**PROVIDED DATA**.
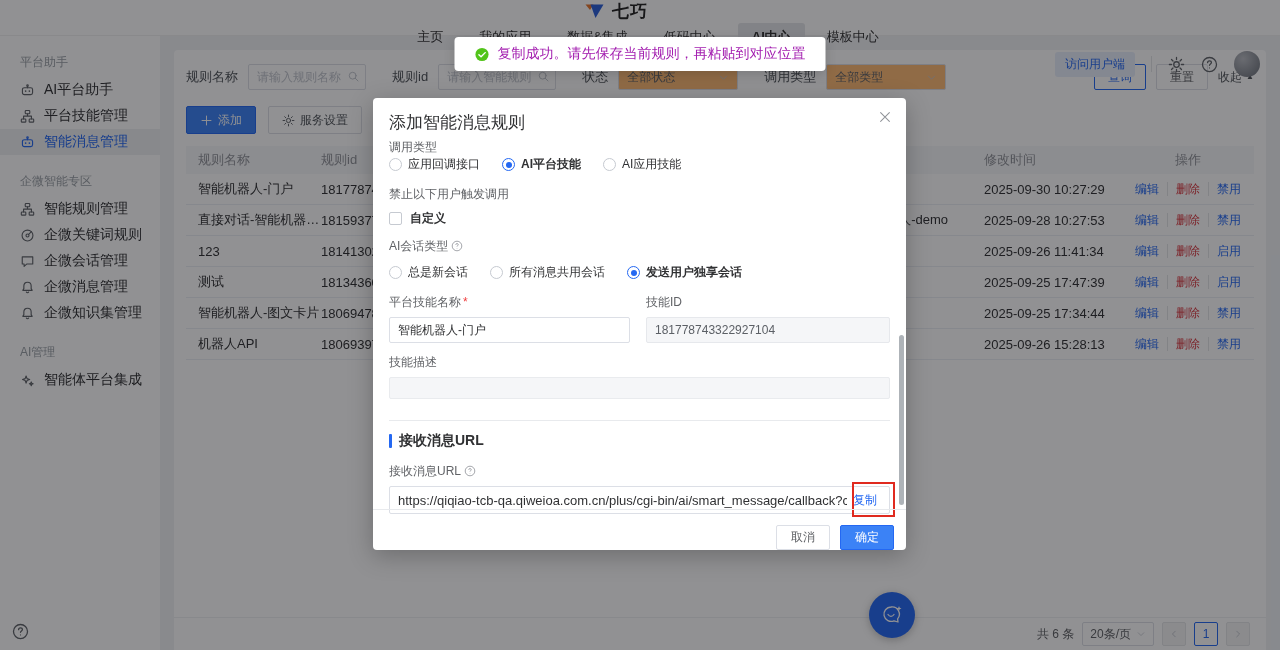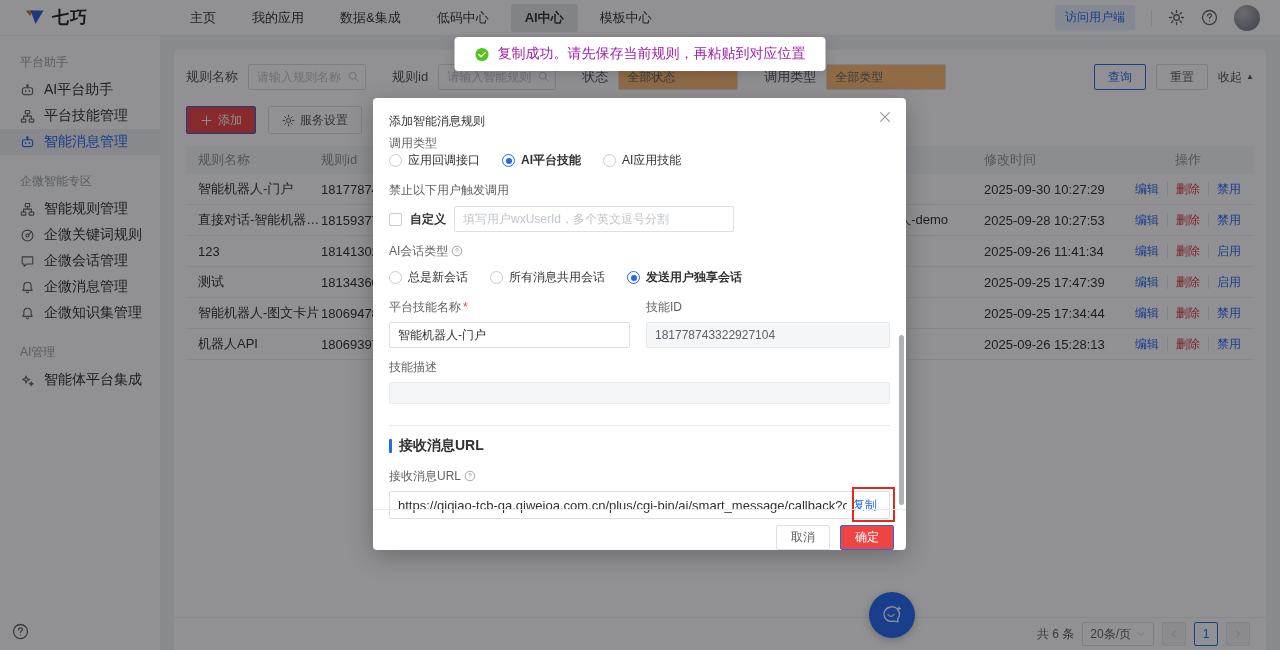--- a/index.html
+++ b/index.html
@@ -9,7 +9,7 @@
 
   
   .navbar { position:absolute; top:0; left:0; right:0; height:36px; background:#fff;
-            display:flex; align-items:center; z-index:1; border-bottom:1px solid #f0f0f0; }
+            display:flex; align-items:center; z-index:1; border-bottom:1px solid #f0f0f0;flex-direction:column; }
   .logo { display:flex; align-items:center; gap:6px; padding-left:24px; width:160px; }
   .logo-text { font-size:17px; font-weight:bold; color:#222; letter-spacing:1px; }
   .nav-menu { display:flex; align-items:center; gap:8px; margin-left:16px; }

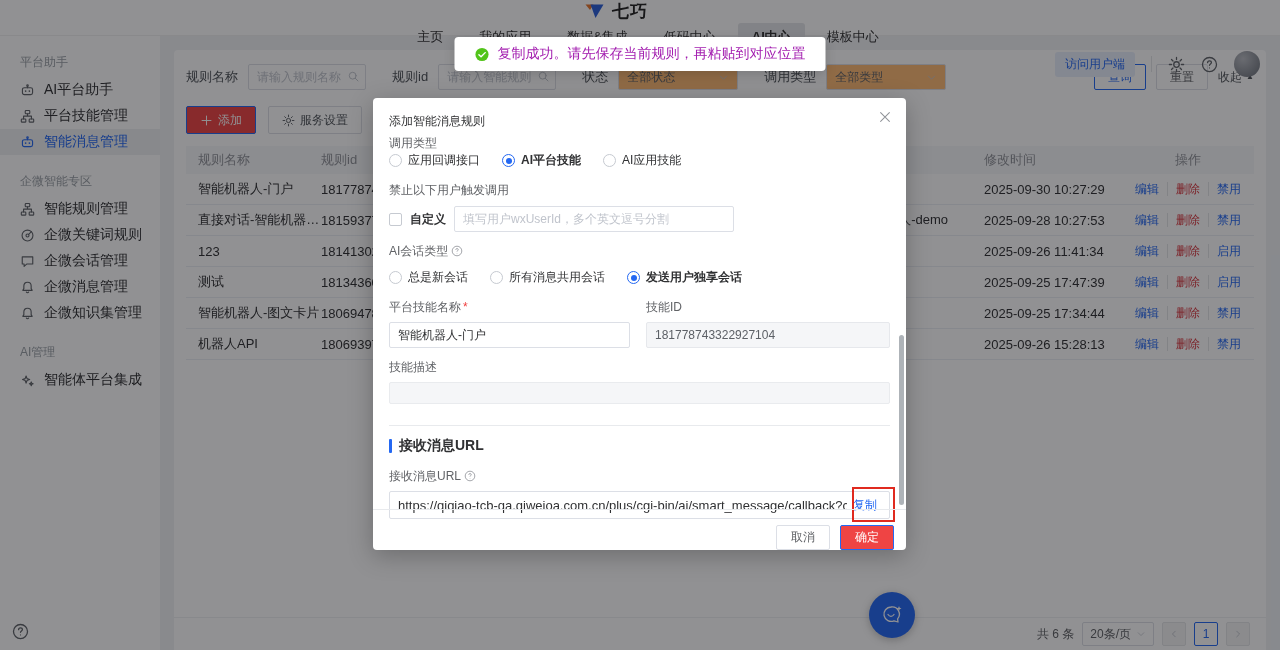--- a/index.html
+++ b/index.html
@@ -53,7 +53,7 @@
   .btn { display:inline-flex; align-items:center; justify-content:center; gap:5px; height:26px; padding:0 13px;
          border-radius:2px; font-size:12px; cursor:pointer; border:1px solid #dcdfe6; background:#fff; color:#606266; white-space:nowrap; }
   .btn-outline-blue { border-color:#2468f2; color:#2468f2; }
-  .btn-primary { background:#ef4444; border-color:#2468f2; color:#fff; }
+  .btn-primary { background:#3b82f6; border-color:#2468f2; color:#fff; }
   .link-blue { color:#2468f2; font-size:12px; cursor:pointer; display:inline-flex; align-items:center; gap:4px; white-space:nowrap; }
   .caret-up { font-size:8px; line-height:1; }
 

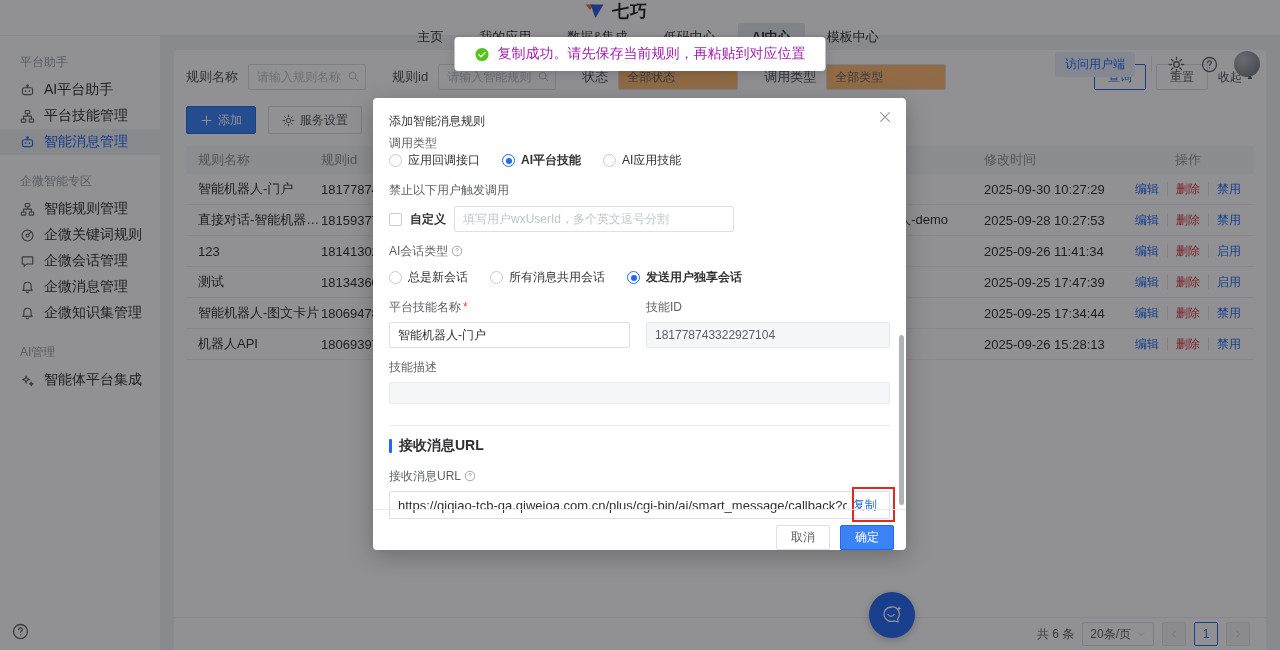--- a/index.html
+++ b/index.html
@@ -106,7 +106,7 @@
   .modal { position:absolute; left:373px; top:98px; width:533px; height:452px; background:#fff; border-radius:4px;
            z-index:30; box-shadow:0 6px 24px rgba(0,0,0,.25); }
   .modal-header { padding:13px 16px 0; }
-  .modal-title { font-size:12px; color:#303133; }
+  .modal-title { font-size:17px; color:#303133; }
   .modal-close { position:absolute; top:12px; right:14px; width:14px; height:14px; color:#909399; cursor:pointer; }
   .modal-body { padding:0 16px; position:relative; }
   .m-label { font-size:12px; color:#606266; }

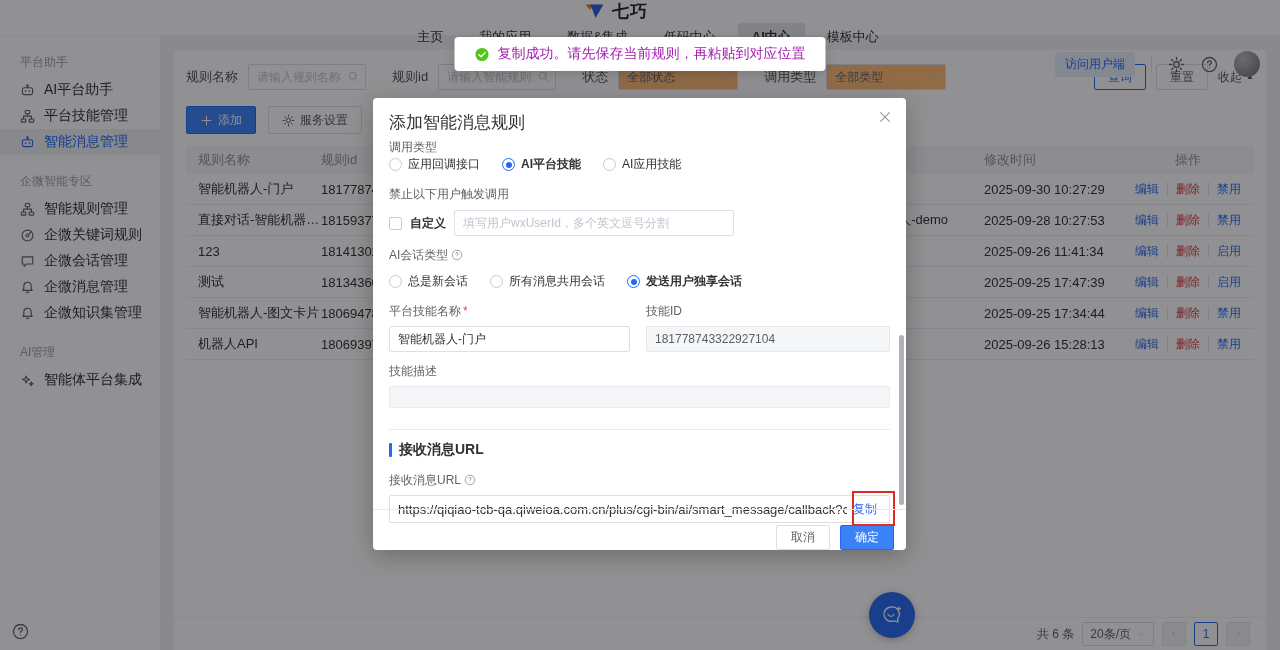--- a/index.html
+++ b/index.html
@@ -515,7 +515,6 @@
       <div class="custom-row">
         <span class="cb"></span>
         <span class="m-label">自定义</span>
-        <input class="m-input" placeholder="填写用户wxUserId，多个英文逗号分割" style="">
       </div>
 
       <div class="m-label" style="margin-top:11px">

---

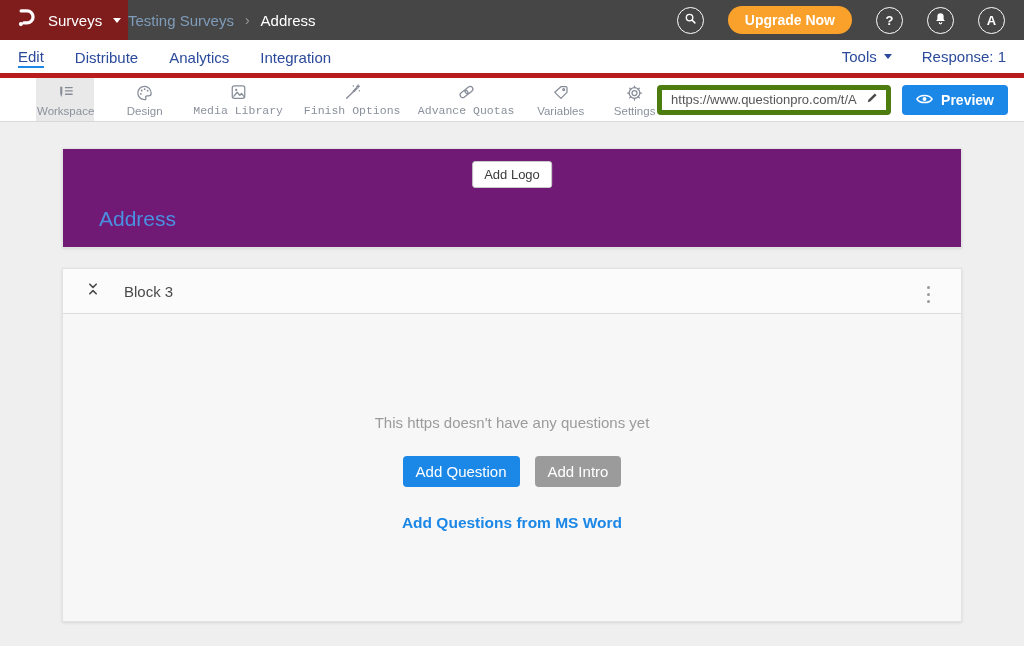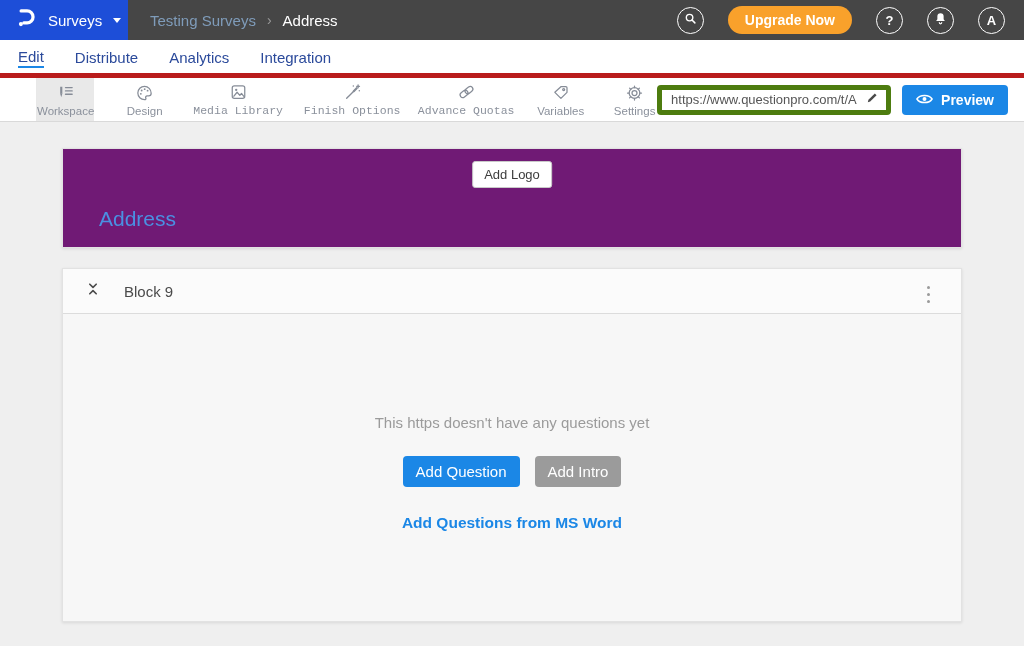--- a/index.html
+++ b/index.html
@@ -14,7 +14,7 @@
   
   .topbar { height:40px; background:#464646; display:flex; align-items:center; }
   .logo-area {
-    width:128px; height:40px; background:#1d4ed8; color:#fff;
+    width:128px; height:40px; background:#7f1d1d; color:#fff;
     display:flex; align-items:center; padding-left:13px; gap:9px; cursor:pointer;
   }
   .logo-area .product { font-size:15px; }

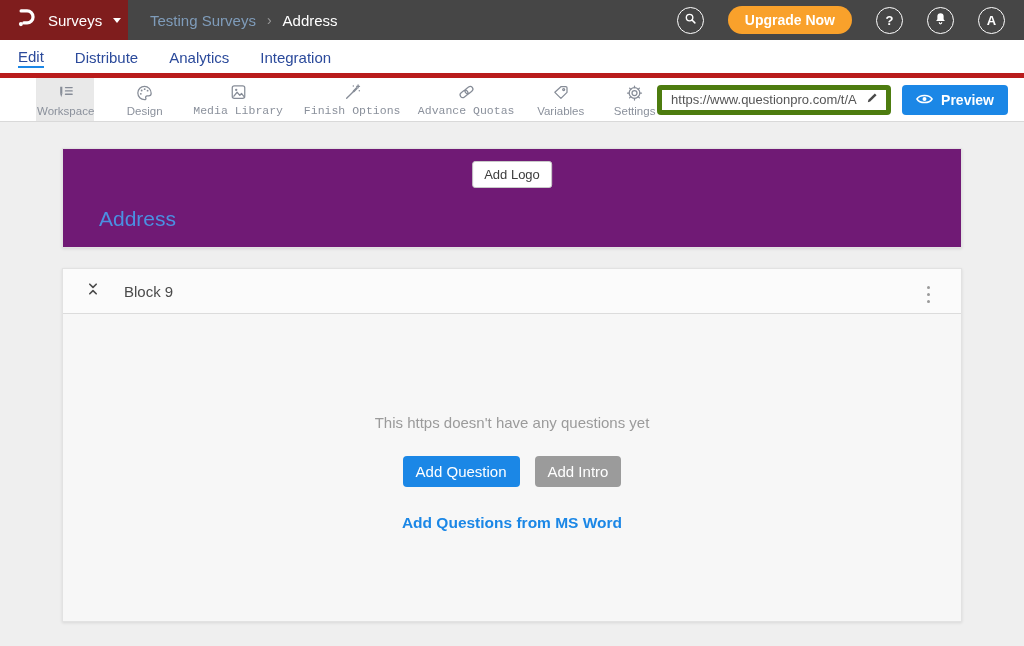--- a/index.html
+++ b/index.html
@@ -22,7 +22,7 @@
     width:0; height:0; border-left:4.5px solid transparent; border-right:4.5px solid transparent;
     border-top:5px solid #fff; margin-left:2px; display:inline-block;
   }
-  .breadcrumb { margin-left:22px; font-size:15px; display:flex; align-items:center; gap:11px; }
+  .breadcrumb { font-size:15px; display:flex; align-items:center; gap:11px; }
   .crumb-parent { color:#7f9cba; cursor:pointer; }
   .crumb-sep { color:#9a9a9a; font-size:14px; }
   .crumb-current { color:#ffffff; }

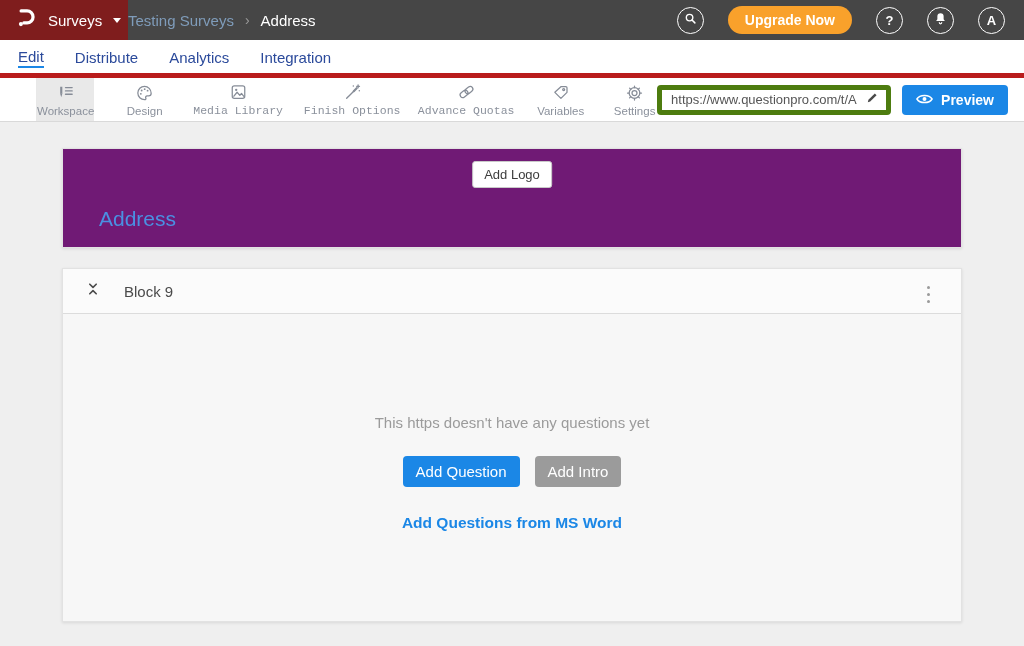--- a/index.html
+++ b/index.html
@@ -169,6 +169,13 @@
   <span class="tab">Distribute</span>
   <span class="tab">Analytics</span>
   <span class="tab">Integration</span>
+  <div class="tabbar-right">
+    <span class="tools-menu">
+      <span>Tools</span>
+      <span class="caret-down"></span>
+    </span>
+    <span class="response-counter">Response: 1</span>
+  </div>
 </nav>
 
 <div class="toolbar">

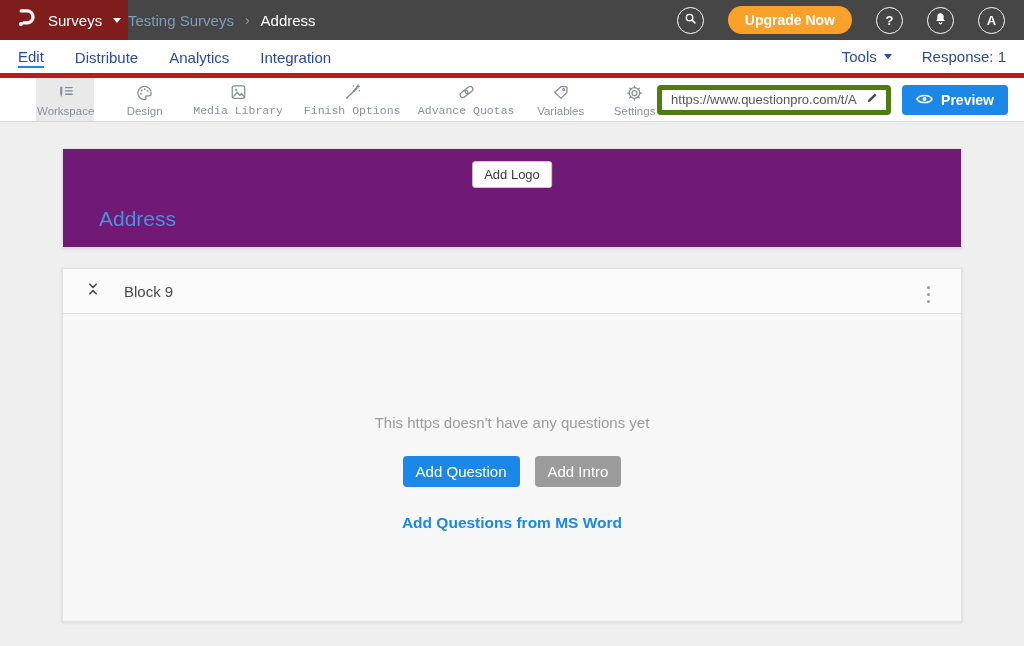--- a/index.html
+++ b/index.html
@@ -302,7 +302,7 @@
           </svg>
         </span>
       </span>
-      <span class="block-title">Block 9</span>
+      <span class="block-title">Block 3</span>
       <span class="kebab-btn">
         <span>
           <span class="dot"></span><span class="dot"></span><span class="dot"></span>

**EXERCISE OBJECTIVE**. Give only the count of lines in this material that contain the string "caret".

**RESPONSE BELOW**. 2